Davar is a Gujarati-speaking Parsi. Currently, he is also on the Board of Advisors of India's International Movement to Unite Nations (I.I.M.U.N.).

==Choreographer==
Davar began his career in choreography for Hindi cinema with the film Dil To Pagal Hai, for which he won the president's National Film Award. Having changed the way dance was perceived in Indian films, Davar went on to choreograph for Hindi films such as Taal, Kisna, Bunty Aur Babli, Dhoom 2, I See You, Taare Zameen Par, Yuvvraaj, Rab Ne Bana Di Jodi, Bhaag Milkha Bhaag, No Means No, Jagga Jasoos and Fursat.

Shiamak has acted and choreographed in the movie Little Ziziou. He released a hit pop album, Shabop, for which he composed and sang songs with other Indian artists such as Shankar Mahadevan, Hariharan and Shweta Pandit as well as songs mixed and assorted by DJ Aqeel.

Shiamak has been the performance and entertainment designer for shows such as the Sahara Sangeet Awards, the Shiamak Davar China Tou', the Seventh Cairo International Song Festival, IIFA Awards, Shiamak: The Spirit of Song and Dance South Africa, I Believe — A Shiamak Davar Spectacular and The Unforgettable World Tour.

Shiamak has directed, designed and performed at global events like the 2006 Commonwealth Games closing ceremony, the 2010 Commonwealth Games closing ceremony, the World Economic Forum, Davos (2006) and entertained leaders including Bill Clinton who said, "the world must see you", 44th Chess Olympiad, 2023 Men's FIH Hockey World Cup.

==Singer==
Shiamak is known for his live performances. He has often cited Elton John to be his hero, and John's influence on Shiamak is clearly discernible.

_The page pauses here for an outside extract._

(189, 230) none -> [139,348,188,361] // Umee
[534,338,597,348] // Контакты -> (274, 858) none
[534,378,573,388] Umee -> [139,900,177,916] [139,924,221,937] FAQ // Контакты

As a recording artist, Shiamak made his debut with an English album Survive in 1991 when pop music was still nascent in India. He made his Hindi Pop debut with the album Mohabbat Karle, which sold 1.2 million copies in India. The song 'Jane Kisne' was quite a rage, especially amongst teenage girls, and was nominated for several awards, but winning none, as most awards went to Daler Mehndi's 'Ho Gayi Teri Balle Balle'. The title track "Mohabbat Karle" plagiarised its melody from Angelique Kidjo's Adouma. He also has other musical works in Hindi – Dil Chahe and Shabop. His latest album Shabop featured songs with Shankar Mahadevan, Hariharan and Shweta Pandit.

Shiamak has shared the stage with artists such as Sting, Bryan Adams and Eddy Grant.He was the opening act for Bryan Adams for his 2011 India concerts. He also performed for Oprah in 2012 during her visit to India.

==Charity==
As a philanthropist, he runs the VAF (Victory Arts Foundation) that teaches dance to underprivileged children and children with mental and physical disabilities to help them experience the pleasure of expression through "dance as therapy".